JScript "////" web droppers, extracting payloads via regex

How to identify and extract, safely and without execution, payloads marked with “////” in JScript/HTA served via the web with regex, neutralized examples, a Python extractor, and a playbook for hosting environments.

JScript "////" web droppers, extracting payloads via regex

Security notice
100% defensive post. Examples are neutralized (they do not execute payloads). The extractor does not execute code, it only locates and decodes //// marked blobs for offline analysis.

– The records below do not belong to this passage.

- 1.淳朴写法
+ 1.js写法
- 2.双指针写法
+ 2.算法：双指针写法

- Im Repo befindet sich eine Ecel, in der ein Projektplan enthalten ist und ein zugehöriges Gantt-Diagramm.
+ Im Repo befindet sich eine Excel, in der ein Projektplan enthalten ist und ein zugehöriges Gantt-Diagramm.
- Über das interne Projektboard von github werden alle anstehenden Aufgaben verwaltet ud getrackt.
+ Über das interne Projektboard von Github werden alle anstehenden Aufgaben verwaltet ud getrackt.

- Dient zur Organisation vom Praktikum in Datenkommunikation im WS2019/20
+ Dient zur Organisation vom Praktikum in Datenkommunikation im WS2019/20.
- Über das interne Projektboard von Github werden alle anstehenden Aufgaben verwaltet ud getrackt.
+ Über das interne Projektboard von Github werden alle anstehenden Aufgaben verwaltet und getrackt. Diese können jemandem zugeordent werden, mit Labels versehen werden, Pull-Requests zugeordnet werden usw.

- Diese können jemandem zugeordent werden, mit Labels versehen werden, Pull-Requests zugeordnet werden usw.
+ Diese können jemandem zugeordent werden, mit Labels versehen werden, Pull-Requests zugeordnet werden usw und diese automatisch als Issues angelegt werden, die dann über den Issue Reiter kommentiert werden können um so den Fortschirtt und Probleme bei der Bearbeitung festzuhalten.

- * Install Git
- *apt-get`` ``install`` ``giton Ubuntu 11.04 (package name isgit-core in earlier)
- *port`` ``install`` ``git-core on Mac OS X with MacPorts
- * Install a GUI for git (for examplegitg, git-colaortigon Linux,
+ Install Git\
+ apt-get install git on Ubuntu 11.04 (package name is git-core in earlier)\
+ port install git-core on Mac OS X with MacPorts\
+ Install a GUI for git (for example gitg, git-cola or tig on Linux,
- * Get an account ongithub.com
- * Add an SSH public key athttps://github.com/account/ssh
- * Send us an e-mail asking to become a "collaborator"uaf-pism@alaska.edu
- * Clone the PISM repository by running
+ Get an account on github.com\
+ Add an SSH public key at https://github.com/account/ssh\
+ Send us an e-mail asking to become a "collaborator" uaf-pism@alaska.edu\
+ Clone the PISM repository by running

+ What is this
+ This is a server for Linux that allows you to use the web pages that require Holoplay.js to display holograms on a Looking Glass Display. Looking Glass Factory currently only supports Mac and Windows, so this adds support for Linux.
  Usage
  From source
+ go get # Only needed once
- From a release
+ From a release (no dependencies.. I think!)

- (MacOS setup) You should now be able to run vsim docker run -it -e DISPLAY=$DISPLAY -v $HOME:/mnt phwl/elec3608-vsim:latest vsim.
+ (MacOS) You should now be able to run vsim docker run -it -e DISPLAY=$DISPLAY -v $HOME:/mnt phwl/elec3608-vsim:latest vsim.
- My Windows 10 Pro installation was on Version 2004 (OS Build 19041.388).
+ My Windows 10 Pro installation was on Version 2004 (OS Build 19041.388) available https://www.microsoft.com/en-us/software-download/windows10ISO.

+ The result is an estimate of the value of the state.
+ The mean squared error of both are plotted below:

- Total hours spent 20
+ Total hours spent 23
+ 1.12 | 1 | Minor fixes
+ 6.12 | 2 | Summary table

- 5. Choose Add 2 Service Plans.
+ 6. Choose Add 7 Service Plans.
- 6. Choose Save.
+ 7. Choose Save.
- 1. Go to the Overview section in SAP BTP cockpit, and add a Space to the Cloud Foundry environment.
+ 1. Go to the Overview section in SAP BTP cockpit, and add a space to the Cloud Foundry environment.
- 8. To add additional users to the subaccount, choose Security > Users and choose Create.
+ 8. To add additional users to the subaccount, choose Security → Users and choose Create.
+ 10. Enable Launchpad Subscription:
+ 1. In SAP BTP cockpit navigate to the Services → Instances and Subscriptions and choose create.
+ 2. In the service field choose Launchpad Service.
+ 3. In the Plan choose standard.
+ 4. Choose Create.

Context (why this matters for hosting)

In real incidents, web servers (including shared hosting environments) end up serving malicious HTML/HTA that abuses JScript (Internet Explorer/HTA) with ActiveX. A recurring pattern in droppers is to “hide” the payload in base64/hex blocks visually marked with ////, then reassemble and decode on the client with Replace/Join before doing write-to-disk and exec via ADODB.Stream and WScript.Shell (in HTA, for example).

From a blue team/forensics point of view at a hosting provider, you want to:

  • quickly locate these marked blobs,
  • extract the content without execution,
  • generate IOCs (hashes/domains/filenames) and block further dissemination from the compromised host.

“////” dropper pattern in JScript (web/HTA)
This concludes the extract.